Not only people, but also microorganisms "breathe". After several years of joint research of acib and the Tyrolean business partner Ionimed on the "breath" of microorganisms the sensitive analysis of the components of respiratory air has become possible. For the first time the health status of bacteria or yeasts, which are grown in a fermentation vessel to produce active agents for the pharmaceutical industry, can be observed in real-time.

"Our analysis method detects individual substances which are directly related to the metabolism of the cell," explains Gerald Striedner, acib-project leader at the University of Life Sciences Vienna (BOKU). With this information, process engineers can quickly intervene in the production process if something does not go according to plan. Preventing an overuse of the cells, it is at the same time possible to avoid too few or inferior products. Project member Markus Luchner recently got the INiTS Award 2012 for his contribution.

"The challenge was to develop a technology that meets the strict requirements of the pharmaceutical industry and at the same time leads the "breath" to the analyser" as unchanged as possible", says Rene Gutmann from acib-partner Ionimed. The analyzing unit - a highly sensitive proton transfer mass spectrometer - must be connected to the sterile production vessel without any chance for infections. In addition, the information conveyed in the exhaust must reach the analyzer unchanged to enable reliable conclusions. To this end, the researchers in the acib-network developed a suitable interface between fermenter and analyzing unit. For the first time the analysis of industrial fermentation processes in a production scale of several 1000 liters is possible without interfering with the sterile areas.

The safety in manufacturing active pharmaceutical ingredients rises while costs decrease because production losses can be prevented and the processes can be improved immediately - based on the statements of the on-line analysis of the cell metabolism. Previously, for process control technicians had to draw samples, work them up und finally analyse them - in comparison a slow and costly method. "Our new technology once again highlights the innovation performance of Austrian biotechnology", says Anton Glieder, scientific director of acib.
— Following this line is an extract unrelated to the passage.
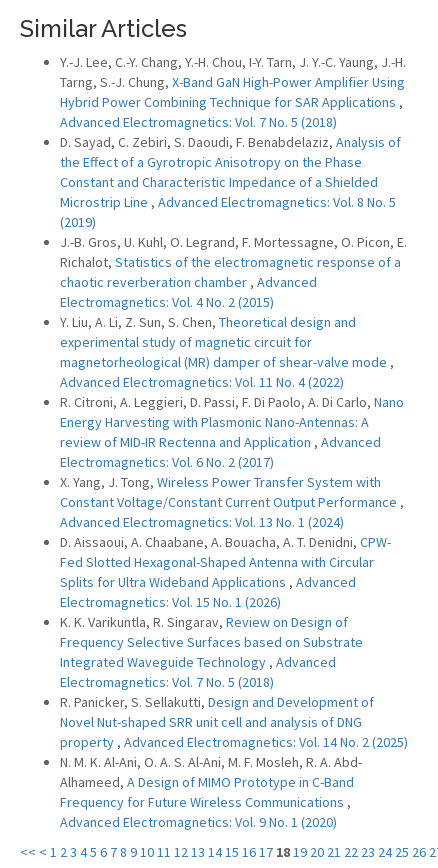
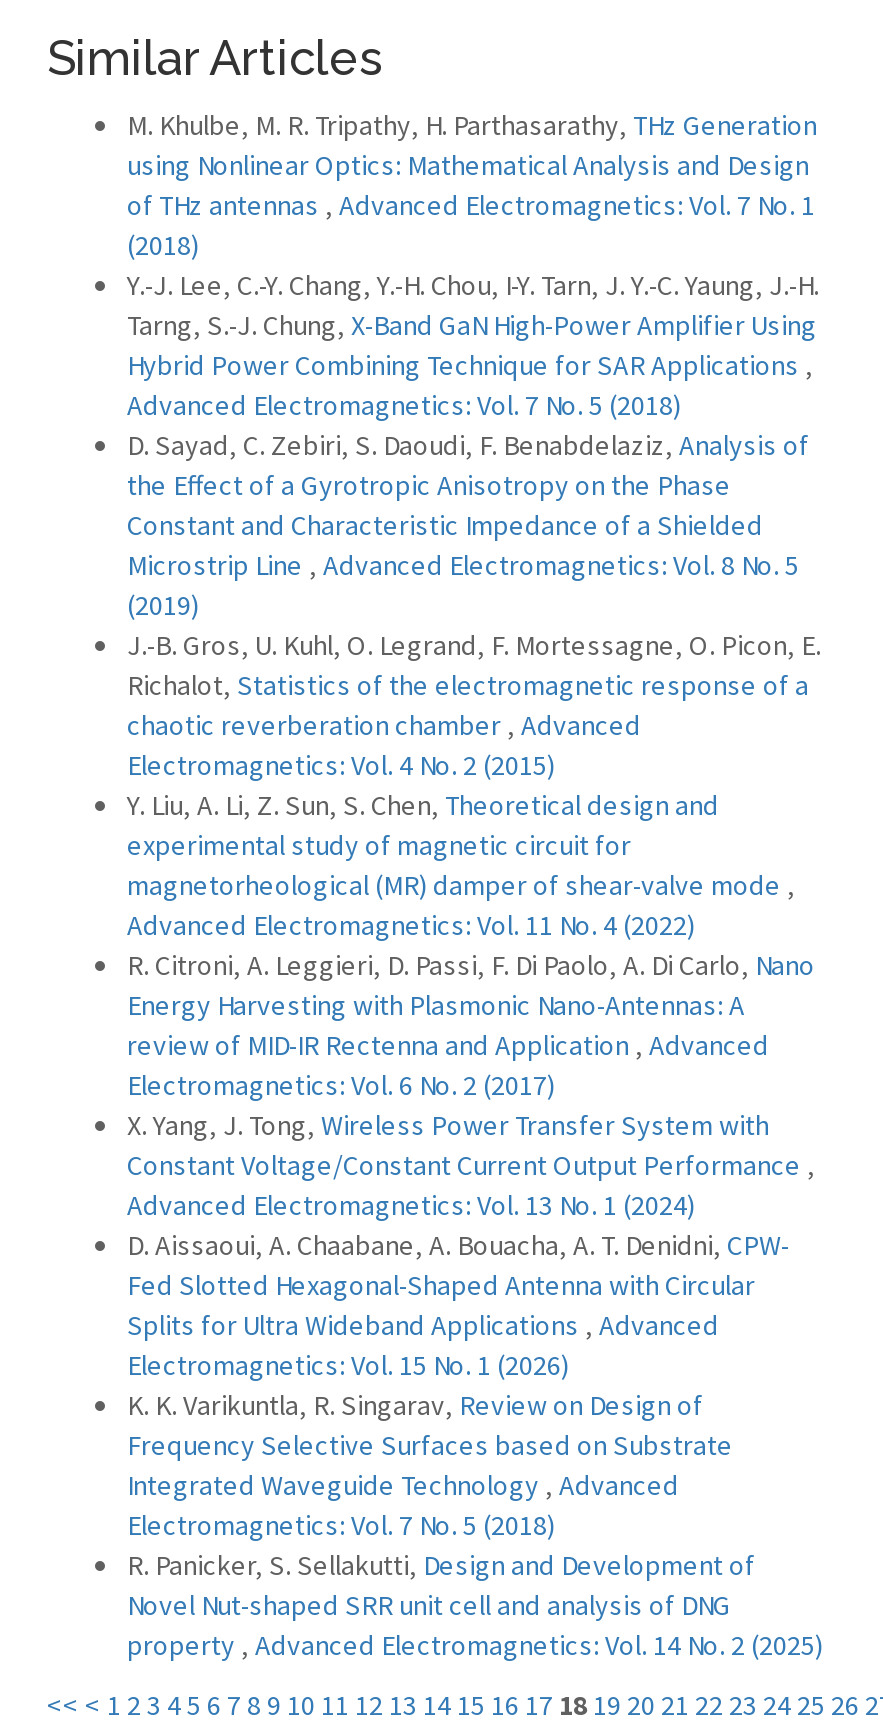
none -> [127,107,817,263] M. Khulbe, M. R. Tripathy, H. Parthasarathy, THz Generation | using Nonlinear Optics: Mathematical Analysis and Design | of THz antennas, Advanced Electromagnetics: Vol. 7 No. 1 | (2018)
moved [60,53,408,751] -> [127,267,823,1663]: Y.-J. Lee, C.-Y. Chang, Y.-H. Chou, I-Y. Tarn, J. Y.-C. Yaung, J.-H. | Tarng, S.-J. Chung, X-Band GaN High-Power Amplifier Using | Hybrid Power Combining Technique for SAR Applications, | ... | Novel Nut-shaped SRR unit cell and analysis of DNG | property, Advanced Electromagnetics: Vol. 14 No. 2 (2025)
[60,753,362,831] N. M. K. Al-Ani, O. A. S. Al-Ani, M. F. Mosleh, R. A. Abd- | Alhameed, A Design of MIMO Prototype in C-Band | Frequency for Future Wireless Communications, | Advanced Electromagnetics: Vol. 9 No. 1 (2020) -> none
The innovation has been awarded the INiTS Award 2012 in the category "Life Science". The award went to acib-researcher Markus Luchner for enabling the "trial and error" method in fermentation processes to be replaced by a substantial on-line analysis.

How the PTR-MS works
The PTR-MS method can detect dozens of volatile products that are "exhaled" by microorganisms during fermentation, including acetone, acetaldehyde, indole, isoprene, ethanol or methanol. If Escherichia coli (in the biotech industry most widely used species of bacteria) "exhales", for example, tiny traces of acetaldehyde in a fermentation that is an indication that the desired sugar breakdown no longer takes place (along with the production of the target product), but the microorganisms have changed to an unwanted metabolic pathway (a kind of acid fermentation). On the basis of the results of the air analysis, the process can be redirected.

About ACIB
The Austrian Centre of Industrial Biotechnology (ACIB) is the Austrian K2 Centre for Industri-al Biotechnology with locations in Graz, Innsbruck and Vienna. As a a center of excellence acib is an association currently ten universities and 30 project partners, including large companies such as BASF, DSM, Sandoz, Boehringer Ingelheim, Jungbunzlauer, F. Hoffmann-La Roche, Novartis, VTU Technology or Sigma Aldrich. Owners are the Universities of Innsbruck and Graz, Graz University of Technology, the University of Natural Resources, Vienna and Joanneum Research.

At acib, 190 employees work in more than 40 research projects. The budget until 31.12.2014 is 60 million Euros. Public funding (58% of the budget) comes from the Research Promotion Agency of the Republic of Austria (FFG), the country Tyrol, the Styrian Business Promotion Agency (SFG) and the Technology Agency of the City of Vienna (ZIT). The EU funds additional projects such as CHEM21.

The competence center acib - Austrian Centre of Industrial Biotechnology - is sponsored within COMET - Competence Centres for Excellent Technologies by the BMVIT, BMWFJ and the provinces of Styria, Tyrol and Vienna. The COMET program is handled by the FFG.